The Business Times

New Mexican president allocates 464.4b pesos for state oil company to boost output next year

Published Sun, Dec 16, 2018 · 10:57 PM

[MEXICO CITY] Mexican president Andres Manuel Lopez Obrador is boosting Petroleos Mexicanos' budget to 464.6 billion pesos (S$31.6 billion) next year to reverse flagging oil production and increase domestic fuel output.

Mr Lopez Obrador is proposing that Pemex invest 211 billion pesos in exploration and production in 2019. That's a 26 per cent increase compared to last year, when Pemex planned to invest 168 billion pesos in the unit, according to the finance ministry. Oil production is expected to stabilise at 1.847 million barrels a day in 2019 with Mexico's oil mix estimated at US$55 a barrel, the ministry said.

The budget reflects Mr Lopez Obrador's ambition to wean Mexico from foreign fuel imports, which have been rising due to growing demand and lack of investment in refineries. To do that, the president plans to build a new refinery and refurbish the run-down existing ones, while increasing domestic oil production to feed the plants. Pemex is importing light oil from the US for the first time to make up for the crude shortfall at its refineries.

"It's an embarrassment that we are buying light oil for our refineries. If we don't have the primary material, we can't do anything," Mr Lopez Obrador told a crowd of oil workers on Saturday morning at the port of Ciudad del Carmen, Campeche, an oil hub that the president has promised will be the new Pemex headquarters. "We are going to rescue our dear Mexico and the national oil industry."

Reduce Costs

Mr Lopez Obrador has shrugged off investor concerns that his government will worsen Pemex's fiscal situation. The beleaguered Mexican driller is the largest Latin American corporate borrower, with US$106 billion in financial debt. "We are going to invest where we know there's oil and where it costs less to extract it," he said. "We are going to reduce costs."

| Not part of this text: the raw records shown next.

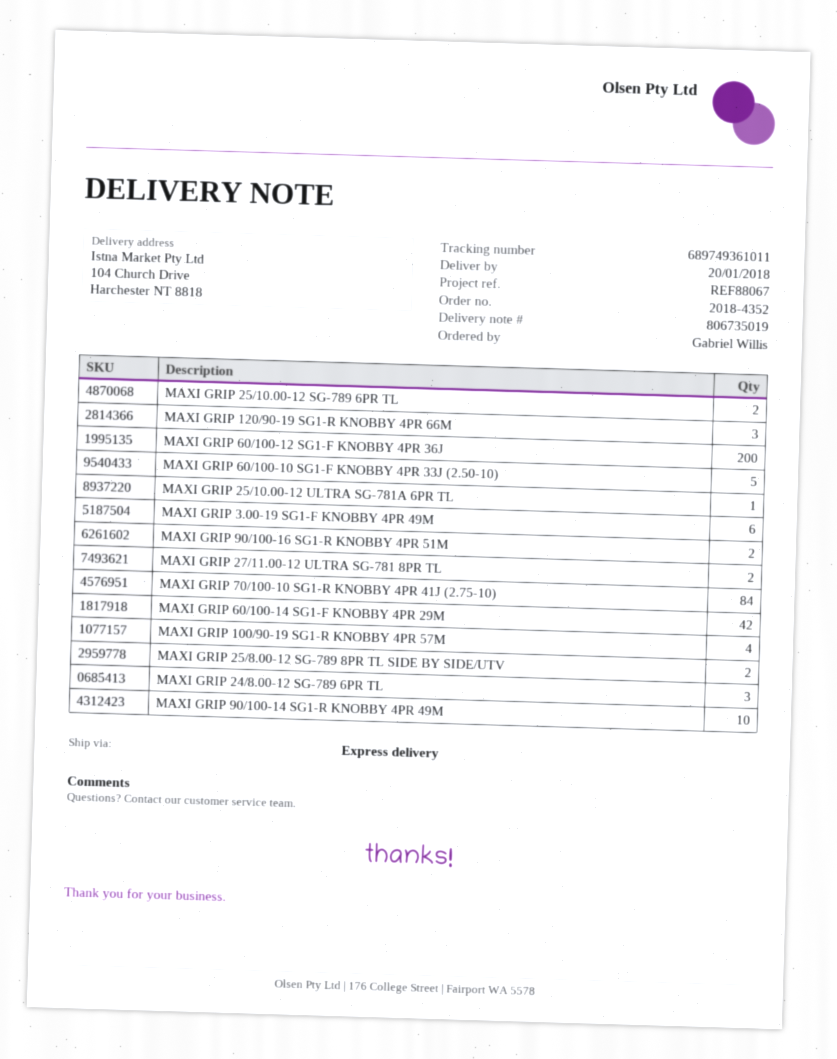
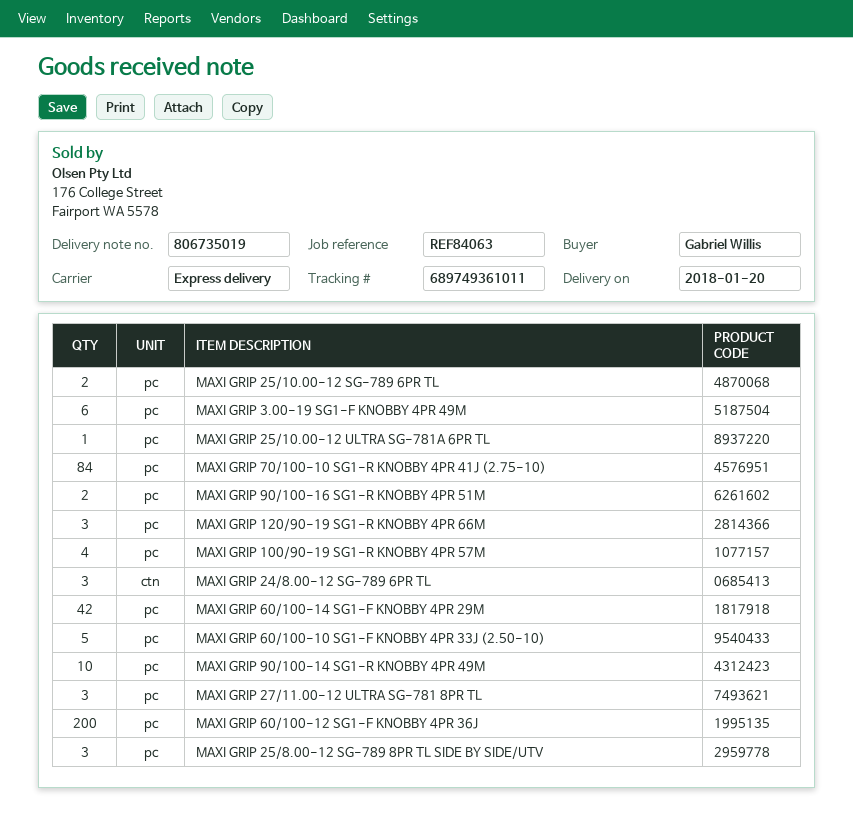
reference: REF88067 -> REF84063
MAXI GRIP 27/11.00-12 ULTRA SG-781 8PR TL: 2 -> 3
MAXI GRIP 25/8.00-12 SG-789 8PR TL SIDE BY SIDE/UTV: 2 -> 3

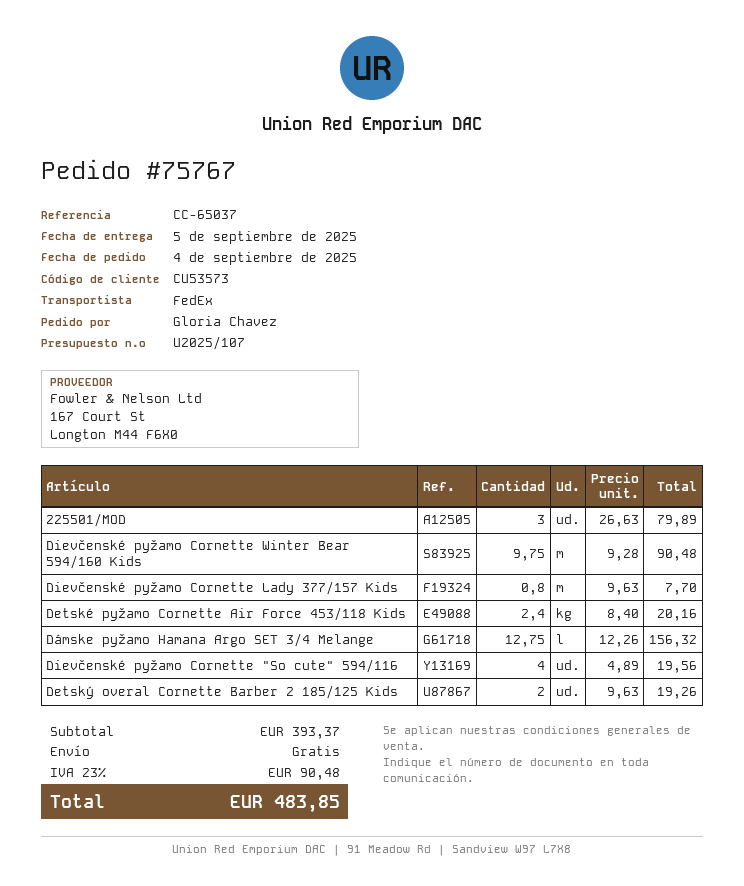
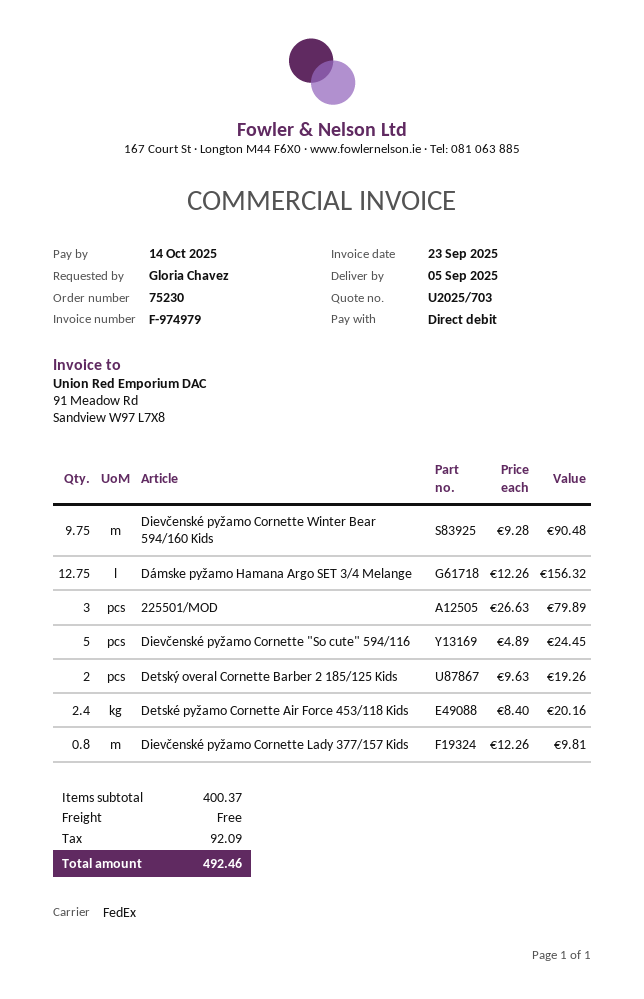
quote number: U2025/107 -> U2025/703
order number: 75767 -> 75230
Dievčenské pyžamo Cornette Lady 377/157 Kids: 0.8 x 9.63 = 7.70 -> 0.8 x 12.26 = 9.81
Dievčenské pyžamo Cornette "So cute" 594/116: 4 x 4.89 = 19.56 -> 5 x 4.89 = 24.45
subtotal: 393.37 -> 400.37
tax: 90.48 -> 92.09
total: 483.85 -> 492.46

Under a new six-year business plan, Pemex's oil production will rise 52 per cent to 2.624 million barrels a day by the end of 2024, up from 1.730 million daily barrels today, the company's new chief executive officer, Octavio Romero, said at the event in Campeche alongside Mr Lopez Obrador. Pemex's output has declined every year since 2004, almost halving in that time.

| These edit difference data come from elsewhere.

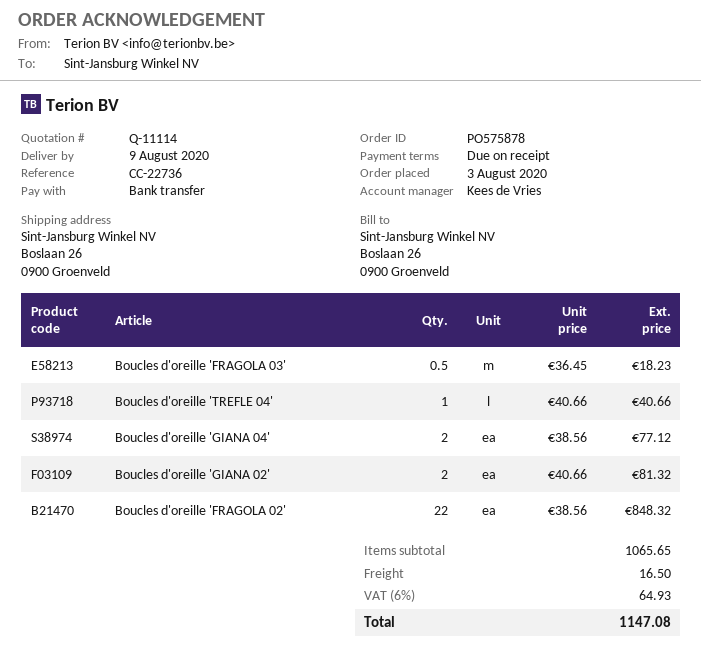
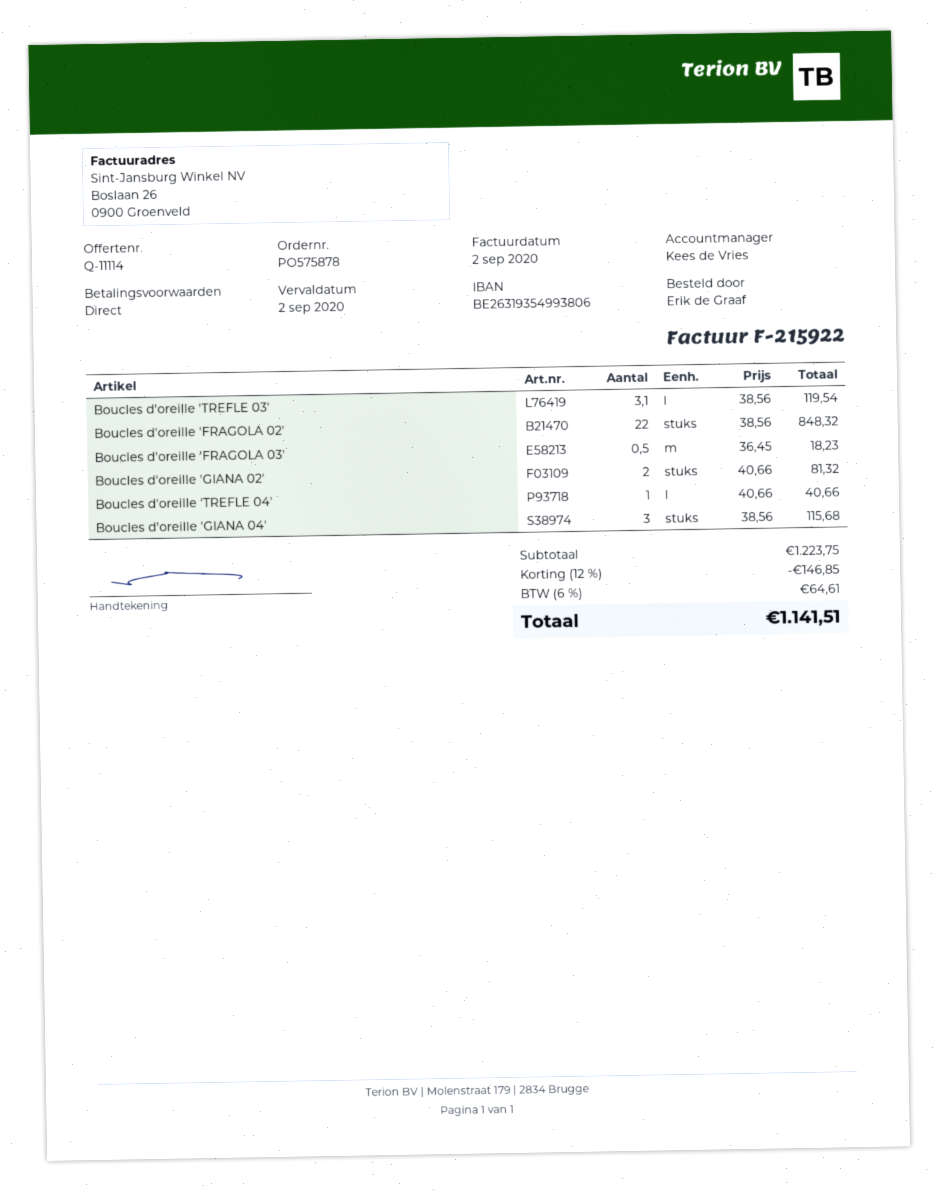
Boucles d'oreille 'GIANA 04': 2 x 38.56 = 77.12 -> 3 x 38.56 = 115.68
Boucles d'oreille 'TREFLE 03': none -> 3.1 x 38.56 = 119.54
subtotal: 1065.65 -> 1223.75
discount: none -> 12% = 146.85
shipping: 16.50 -> none
tax: 6% = 64.93 -> 6% = 64.61
total: 1147.08 -> 1141.51

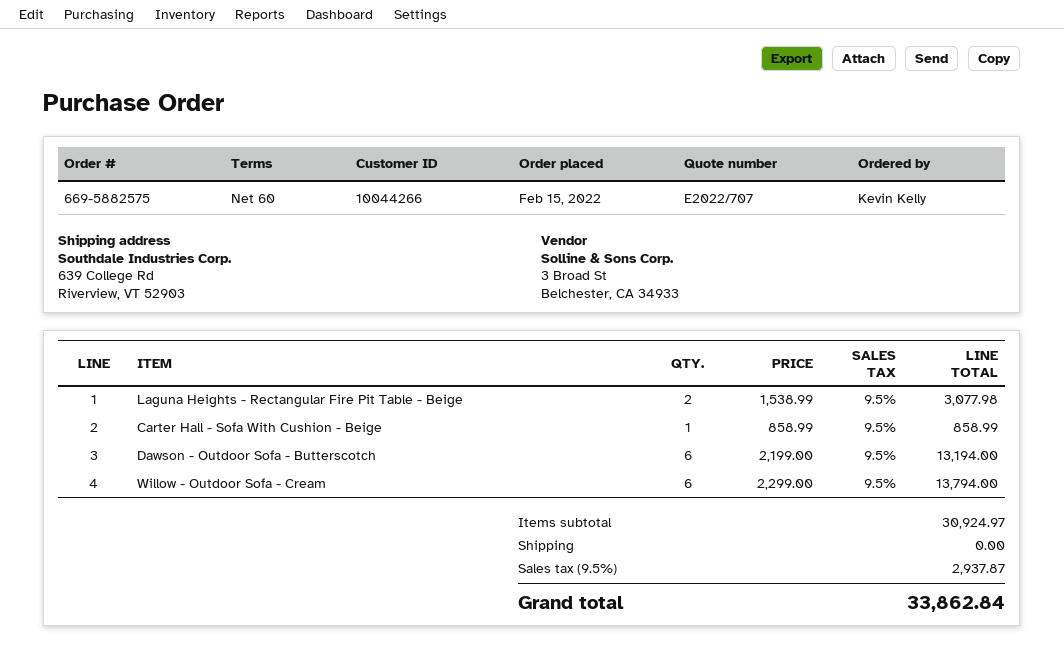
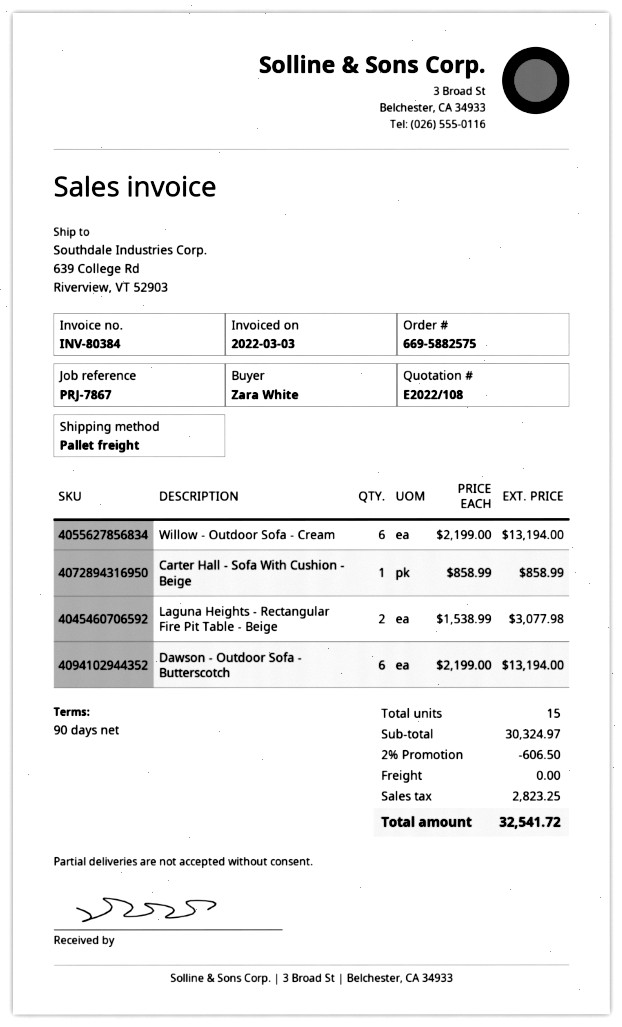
quote number: E2022/707 -> E2022/108
payment terms: 60 days -> 90 days
ordered by: Kevin Kelly -> Zara White
Willow - Outdoor Sofa - Cream: 6 x 2299.00 = 13794.00 -> 6 x 2199.00 = 13194.00
subtotal: 30924.97 -> 30324.97
discount: none -> 2% = 606.50
tax: 2937.87 -> 2823.25
total: 33862.84 -> 32541.72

The plan will focus on onshore and shallow water areas in the southeast basins as well as conventional areas in the northern basins, Mr Romero said. As many as 20 fields will have new drilling and infrastructure contracts awarded by the end of January. Exploration investment will be increased by 10 per cent each year, he added.

Ixachi Field

The boost in funds could help Pemex expand its major Ixachi field in Veracruz, which is believed to contain 1.3 billion barrels of oil equivalent in proven, probable and possible, or "3P", reserves.

The plan to build an US$8 billion refinery in his home state of Tabasco and revitalise Mexico's existing six plants could divert Pemex's resources away from drilling. The president has also called for a hiatus on new oil auctions for at least three years. This week, Mexico's oil regulator CNH postponed a Pemex farm-out tender and canceled the country's next two bid rounds planned for Feb 14 so the government could review oil contracts and energy policy.